Problem description: All lines in the material with the string "serif" should be listed.

** Opening Dataset block **

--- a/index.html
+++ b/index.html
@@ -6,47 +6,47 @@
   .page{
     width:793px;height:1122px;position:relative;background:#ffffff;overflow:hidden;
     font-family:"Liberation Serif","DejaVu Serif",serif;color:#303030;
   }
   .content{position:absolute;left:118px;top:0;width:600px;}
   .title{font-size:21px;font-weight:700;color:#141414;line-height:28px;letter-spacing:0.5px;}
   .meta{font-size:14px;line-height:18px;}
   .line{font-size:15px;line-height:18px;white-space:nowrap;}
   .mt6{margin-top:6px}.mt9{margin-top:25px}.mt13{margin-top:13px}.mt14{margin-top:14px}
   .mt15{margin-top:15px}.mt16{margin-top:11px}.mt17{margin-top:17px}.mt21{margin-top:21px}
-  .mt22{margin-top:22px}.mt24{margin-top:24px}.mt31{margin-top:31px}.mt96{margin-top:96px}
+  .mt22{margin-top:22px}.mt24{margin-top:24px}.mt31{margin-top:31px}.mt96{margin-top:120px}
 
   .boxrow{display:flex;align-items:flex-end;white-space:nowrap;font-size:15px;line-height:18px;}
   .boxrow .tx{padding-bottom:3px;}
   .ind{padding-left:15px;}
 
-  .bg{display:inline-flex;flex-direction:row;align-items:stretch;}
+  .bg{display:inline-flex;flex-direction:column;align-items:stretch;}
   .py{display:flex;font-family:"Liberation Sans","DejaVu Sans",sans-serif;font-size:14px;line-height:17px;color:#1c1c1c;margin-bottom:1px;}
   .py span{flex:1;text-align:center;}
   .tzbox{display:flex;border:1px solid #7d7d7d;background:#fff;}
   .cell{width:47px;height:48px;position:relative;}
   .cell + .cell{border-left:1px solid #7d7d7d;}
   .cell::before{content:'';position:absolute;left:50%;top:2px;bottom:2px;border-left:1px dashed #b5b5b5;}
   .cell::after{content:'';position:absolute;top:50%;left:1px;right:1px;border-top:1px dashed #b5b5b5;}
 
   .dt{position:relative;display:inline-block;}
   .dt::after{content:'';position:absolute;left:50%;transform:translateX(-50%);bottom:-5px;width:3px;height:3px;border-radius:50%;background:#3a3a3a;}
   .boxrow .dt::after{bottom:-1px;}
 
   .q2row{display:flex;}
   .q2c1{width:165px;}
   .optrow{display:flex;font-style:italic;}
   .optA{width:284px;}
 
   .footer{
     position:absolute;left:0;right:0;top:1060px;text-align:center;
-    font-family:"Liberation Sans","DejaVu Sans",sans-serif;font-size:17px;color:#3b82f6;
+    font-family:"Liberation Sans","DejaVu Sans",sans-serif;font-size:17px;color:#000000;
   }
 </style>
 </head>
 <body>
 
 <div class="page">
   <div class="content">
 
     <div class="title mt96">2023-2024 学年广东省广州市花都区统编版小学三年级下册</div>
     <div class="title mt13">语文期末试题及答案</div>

** Closing Dataset block **
** Opening Dataset block **

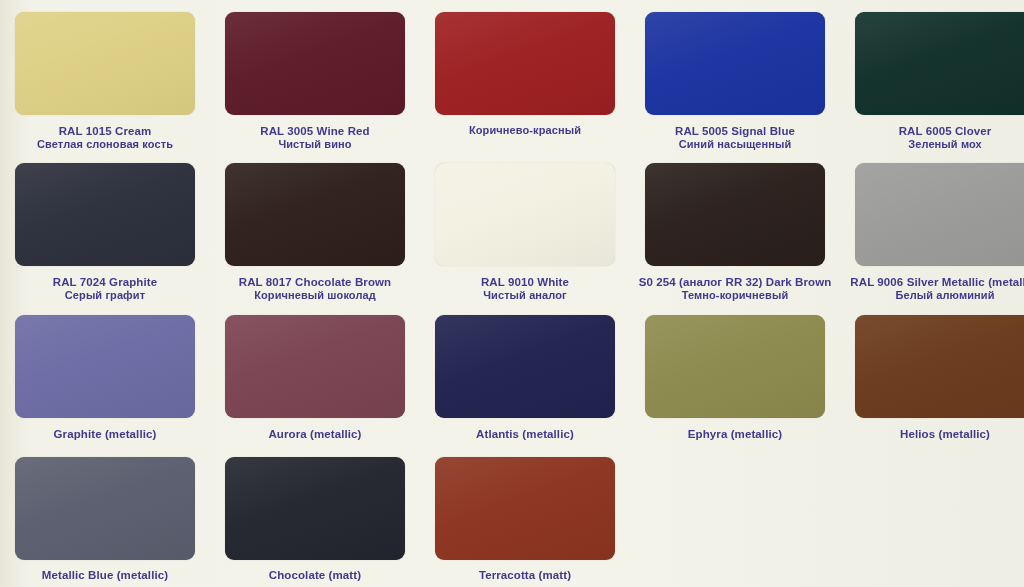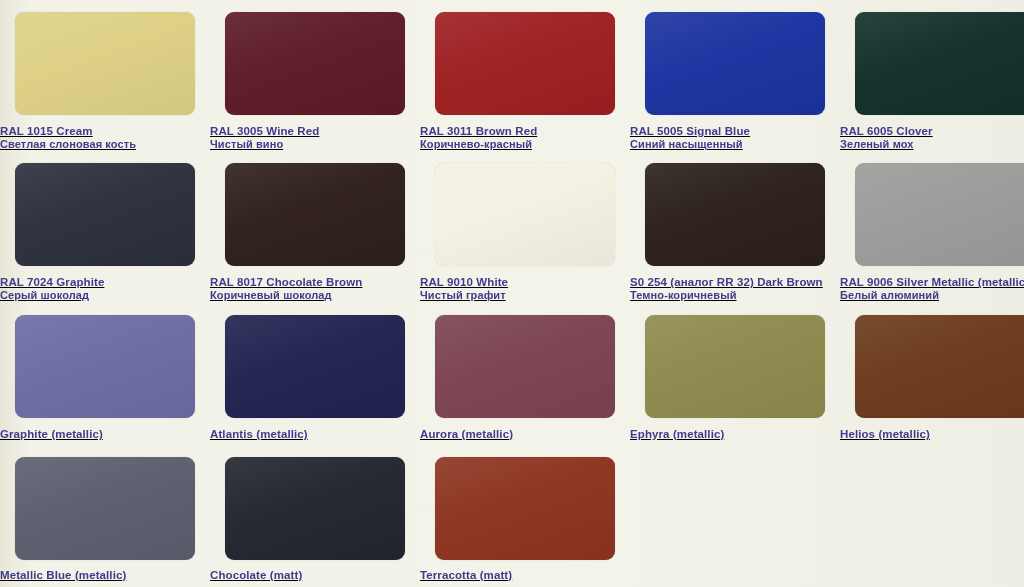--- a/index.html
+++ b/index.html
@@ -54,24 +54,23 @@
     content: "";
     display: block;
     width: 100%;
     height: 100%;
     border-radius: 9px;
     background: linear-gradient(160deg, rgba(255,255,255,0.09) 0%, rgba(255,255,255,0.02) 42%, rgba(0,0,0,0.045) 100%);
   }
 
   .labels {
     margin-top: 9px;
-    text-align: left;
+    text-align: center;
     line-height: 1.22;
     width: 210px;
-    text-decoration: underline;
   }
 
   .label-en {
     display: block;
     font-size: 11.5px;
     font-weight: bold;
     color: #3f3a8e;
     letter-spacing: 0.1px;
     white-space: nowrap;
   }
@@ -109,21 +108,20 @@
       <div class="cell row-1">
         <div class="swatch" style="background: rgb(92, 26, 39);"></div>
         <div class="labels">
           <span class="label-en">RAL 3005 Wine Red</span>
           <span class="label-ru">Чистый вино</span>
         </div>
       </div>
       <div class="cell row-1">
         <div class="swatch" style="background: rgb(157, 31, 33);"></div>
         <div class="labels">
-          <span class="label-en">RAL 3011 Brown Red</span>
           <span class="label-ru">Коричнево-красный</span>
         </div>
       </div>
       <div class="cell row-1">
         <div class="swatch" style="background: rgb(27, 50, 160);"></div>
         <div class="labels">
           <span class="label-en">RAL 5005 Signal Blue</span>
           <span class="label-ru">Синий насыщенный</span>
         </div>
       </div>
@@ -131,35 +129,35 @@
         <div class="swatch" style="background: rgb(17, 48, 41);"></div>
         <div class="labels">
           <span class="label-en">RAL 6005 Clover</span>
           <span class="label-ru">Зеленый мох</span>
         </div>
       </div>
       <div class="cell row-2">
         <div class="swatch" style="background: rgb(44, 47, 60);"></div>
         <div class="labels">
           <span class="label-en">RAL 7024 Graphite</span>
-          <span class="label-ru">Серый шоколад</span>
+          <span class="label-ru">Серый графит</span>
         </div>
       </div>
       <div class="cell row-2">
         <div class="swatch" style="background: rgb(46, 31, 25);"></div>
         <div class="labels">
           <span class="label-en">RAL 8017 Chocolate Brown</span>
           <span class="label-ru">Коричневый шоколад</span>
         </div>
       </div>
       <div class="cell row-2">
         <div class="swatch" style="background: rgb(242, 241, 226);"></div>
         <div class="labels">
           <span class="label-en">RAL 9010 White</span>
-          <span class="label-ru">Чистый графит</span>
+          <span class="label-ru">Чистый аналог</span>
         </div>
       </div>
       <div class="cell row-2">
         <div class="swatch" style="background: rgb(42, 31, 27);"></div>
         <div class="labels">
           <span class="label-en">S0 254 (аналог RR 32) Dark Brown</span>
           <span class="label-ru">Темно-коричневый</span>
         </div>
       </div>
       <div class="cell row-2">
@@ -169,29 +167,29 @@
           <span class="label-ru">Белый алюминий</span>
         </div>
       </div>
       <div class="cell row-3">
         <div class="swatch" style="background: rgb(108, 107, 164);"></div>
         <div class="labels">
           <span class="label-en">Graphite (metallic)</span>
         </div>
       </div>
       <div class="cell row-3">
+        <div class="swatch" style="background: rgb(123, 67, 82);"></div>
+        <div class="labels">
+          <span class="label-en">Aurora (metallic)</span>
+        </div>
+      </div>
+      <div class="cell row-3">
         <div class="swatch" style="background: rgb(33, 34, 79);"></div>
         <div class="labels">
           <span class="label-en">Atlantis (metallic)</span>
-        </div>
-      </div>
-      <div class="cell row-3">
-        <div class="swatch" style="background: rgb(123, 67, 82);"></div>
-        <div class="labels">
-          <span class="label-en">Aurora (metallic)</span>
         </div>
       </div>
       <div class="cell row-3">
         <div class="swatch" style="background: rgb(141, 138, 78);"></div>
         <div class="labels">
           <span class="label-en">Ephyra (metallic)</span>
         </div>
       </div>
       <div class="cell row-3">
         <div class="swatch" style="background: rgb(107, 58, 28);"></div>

** Closing Dataset block **

Answer space:
     font-family:"Liberation Serif","DejaVu Serif",serif;color:#303030;
   .py{display:flex;font-family:"Liberation Sans","DejaVu Sans",sans-serif;font-size:14px;line-height:17px;color:#1c1c1c;margin-bottom:1px;}
-    font-family:"Liberation Sans","DejaVu Sans",sans-serif;font-size:17px;color:#3b82f6;
+    font-family:"Liberation Sans","DejaVu Sans",sans-serif;font-size:17px;color:#000000;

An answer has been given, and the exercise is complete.